To kill time, he went back to his room and read more in the books he’d gotten from the library. One text did indeed mention a frequency among inbred communities to participate in non-Judeo-Christian systems of worship. This, of course, stood to reason: in their sheer isolation, such communities and settlements had no exposure to more popular religious beliefs. They existed and developed within their own spheres of influence; therefore, it made sense that their theological beliefs would develop on their own, too. Most of these religions, though, were nature-oriented, or revolved around self-made superstitions. Many actually were rooted in guilt-syndromes; in other words, the inbreds believed that the “gods,” through birth deformities, were punishing them for their sins. And those born non-defected were frequently given higher social status; sometimes they were even worshipped themselves as semi-gods, as proof of forgiveness. The book, however, made no mention specifically of demonological beliefs.
In time, Phil’s curiosities took him back to the more technical text, the one with photoplates. Again, his most immediate observation came when comparing the book’s most extreme examples of inbred defectivity to the most extreme examples he had seen himself among Natter’s Creekers. The enlarged heads (hydrocephalus), lengthened bone structures (endo-acromegaly), and cleft skulls (cranial bivalvism or “split-head syndrome”) were all well-known traits of congenital inbred birth defects, all caused by hypersecretions of pituitary growth hormones. Also common were crimson irises, additional or missing fingers and toes, even extra limbs (adulterated biamous appendagalus). But it was the
extent
of these extremes that struck Phil right off.
The textbook depictions were minor in comparison. He understood that the more actively inbred the community, the more grievous the defects. And this could only mean that Natter’s Creekers had been inbreeding for a very long time.

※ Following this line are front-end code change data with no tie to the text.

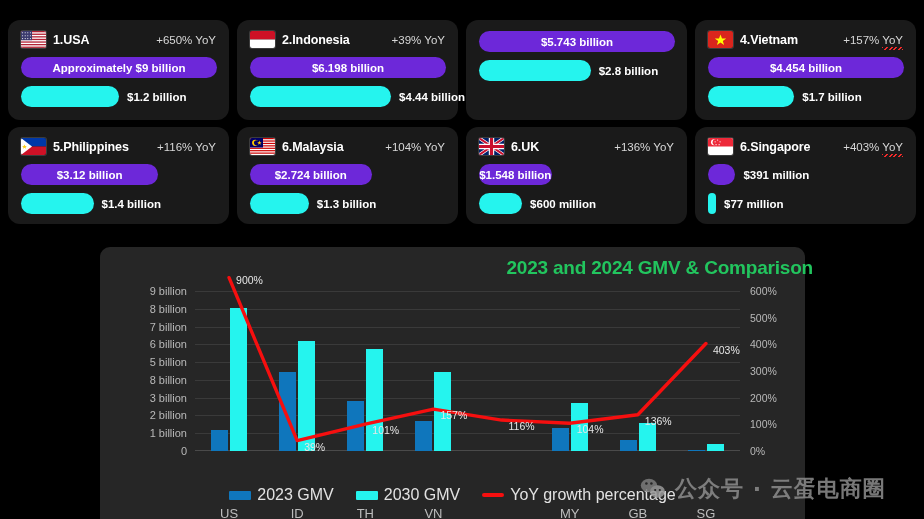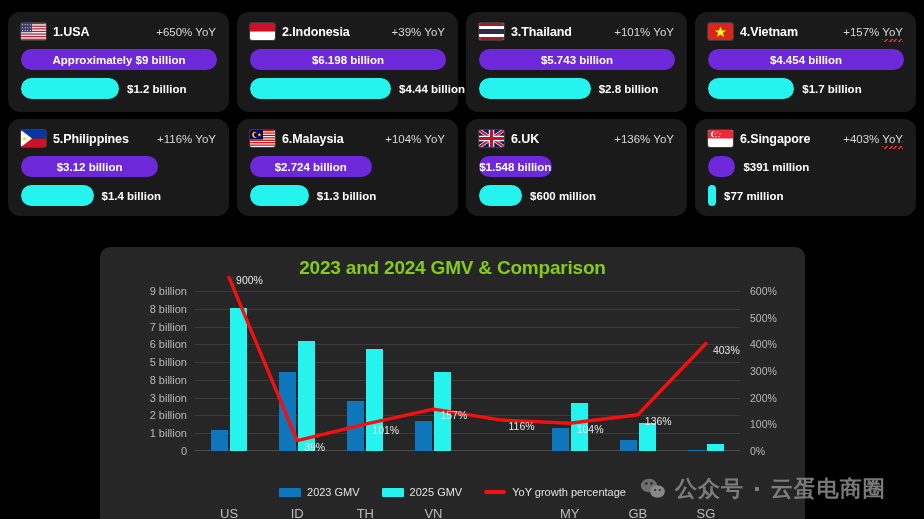--- a/index.html
+++ b/index.html
@@ -12,7 +12,7 @@
   #root { position: relative; width: 924px; height: 519px; background:#000; }
 
   
-  .cards { position:absolute; left:0; top:8px; width:924px; padding:4px 8px 0 8px; }
+  .cards { position:absolute; left:0; top:16px; width:924px; padding:4px 8px 0 8px; }
   .card-row { display:flex; gap:8px; margin-bottom:7px; }
   .card {
     background:#1a1a1a; border-radius:12px; padding:11px 13px 13px 13px;

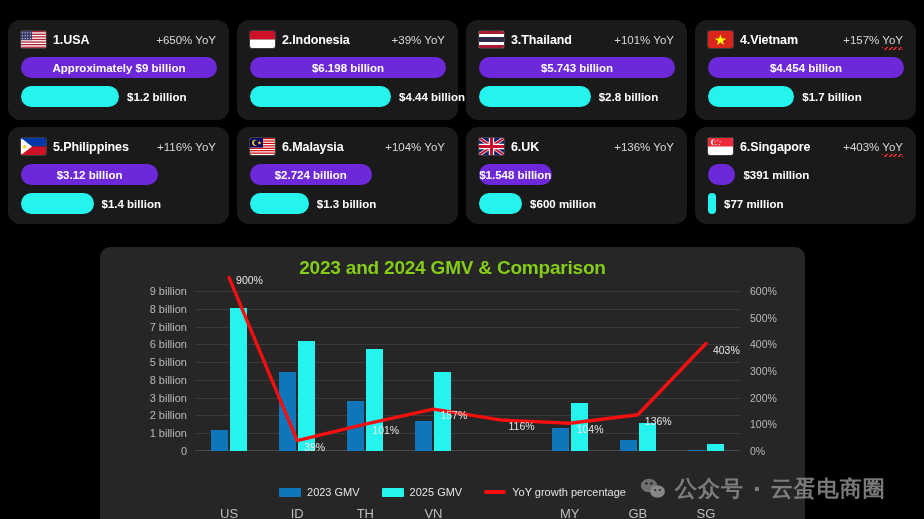--- a/index.html
+++ b/index.html
@@ -151,16 +151,6 @@
        </div>
         </div>
         <div class="card">
-          <div class="card-head">
-         <span class="flag"><svg width="25" height="17" viewBox="0 0 25 17">
-                <rect width="25" height="17" fill="#fff"></rect>
-                <rect width="25" height="3" fill="#a51931"></rect>
-      <rect y="14" width="25" height="3" fill="#a51931"></rect>
-                <rect y="6" width="25" height="5" fill="#2d2a4a"></rect>
-              </svg></span>
-         <span class="cname">3.Thailand</span>
-         <span class="yoy">+101% YoY</span>
-       </div>
        <div class="bar-line">
          <div class="pill pink" style="width:196px">
            <span class="inlabel">$5.743 billion</span>

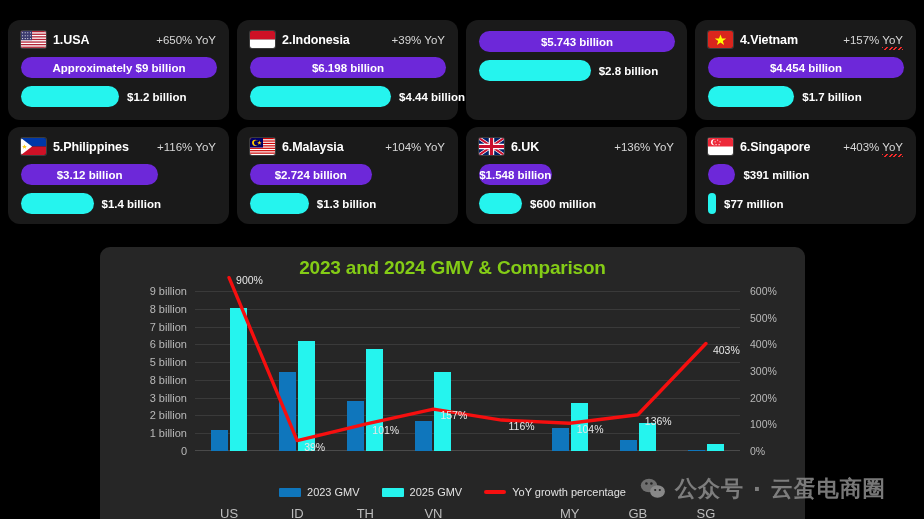--- a/index.html
+++ b/index.html
@@ -48,8 +48,8 @@
     background:#262626; border-radius:10px 10px 0 0;
   }
   .chart-title {
-    position:absolute; top:10px; left:0; width:100%; text-align:center;
-    color:#84cc16; font-size:19px; font-weight:bold; letter-spacing:-0.2px;
+    position:absolute; top:10px; left:8px; width:100%; text-align:right;
+    color:#22c55e; font-size:19px; font-weight:bold; letter-spacing:-0.2px;
   }
   .plot {
     position:absolute; left:95px; top:44px; width:545px; height:160px;

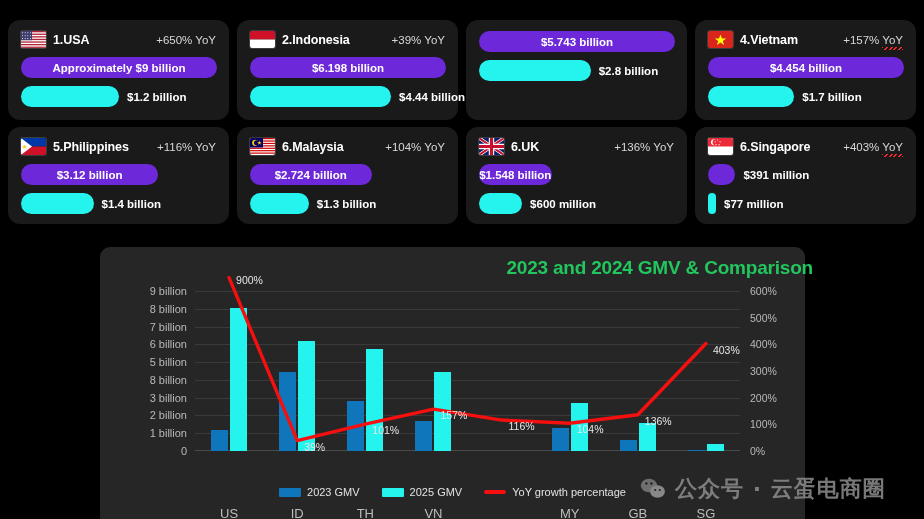--- a/index.html
+++ b/index.html
@@ -75,7 +75,7 @@
   .lg { display:flex; align-items:center; gap:6px; }
   .swatch { width:22px; height:9px; border-radius:1px; }
   .swatch.line { height:4px; border-radius:2px; }
-  .lg span { color:#e2e2e2; font-size:11px; white-space:nowrap; }
+  .lg span { color:#e2e2e2; font-size:16px; white-space:nowrap; }
 
   
   .watermark {

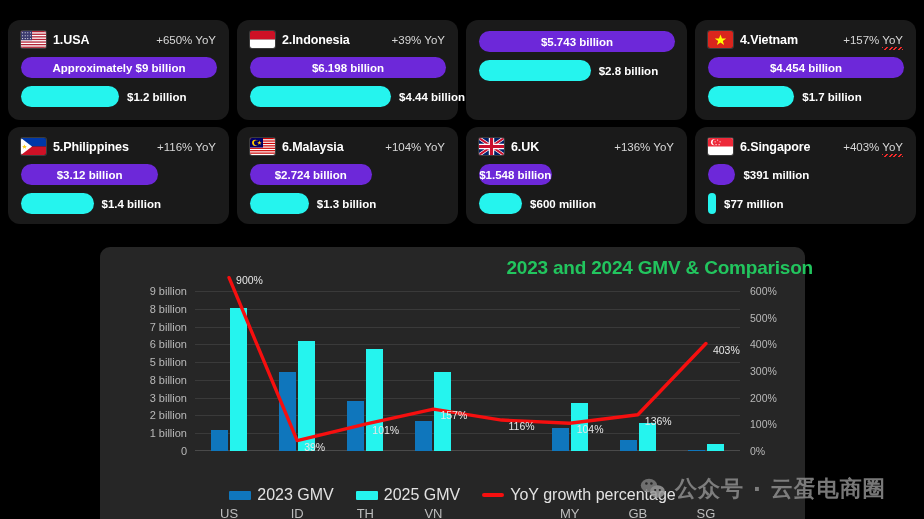--- a/index.html
+++ b/index.html
@@ -385,7 +385,7 @@
         </div>
         <div class="lg">
           <span class="swatch" style="background:#25f4ee"></span>
-     <span>2025 GMV</span>
+     <span>2030 GMV</span>
         </div>
         <div class="lg">
           <span class="swatch line" style="background:#f60f0f"></span>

Next the text delved deeper into causal aspects of inbreeding. Initially, parental or sibling reproduction presented only one chance in about nine of producing a defected offspring. But it was exponential. After generations of incestuous reproduction, a community’s gene pool became so corrupted that normal births were rare. The text gave examples of several such communities which hadn’t known a normal birth in decades, yet—quite futilely—these same communities would inbreed even more actively on the false assumption that the more births they achieved, the greater the chances of a rare normal birth.
God, this stuff’s dense,
he thought, reading on in the lamplight. Some of the words hurt his eyes just to look at.
Here was an oddity: homeoaxial transfective deflection—
What a mouthful
, Phil thought—a congenital syndrome where a person displayed horrendous defects while remaining possessed of absolutely normal reproductive genes. And here was another oddity, the kicker:
“Hierarchal savantism.” Phil had skimmed this description the other day, but now he read it carefully. One more commonality among inbreds. By some chromosomal fluke (which was termed homotopic genetic inversionism), some were born with grievous physical defects but normal if not brilliant minds, and these persons often became the community’s leaders…
Natter,
Phil thought.
At midnight, he embarked for Sallee’s.
The notion of religion continued to peck at him. Were the Creekers really an inbred cult that worshipped a demon? And were they actually sacrificing people in some sense of appeasement, or in some plea for forgiveness? And if so:
Was Natter the “priest” of the “sect”?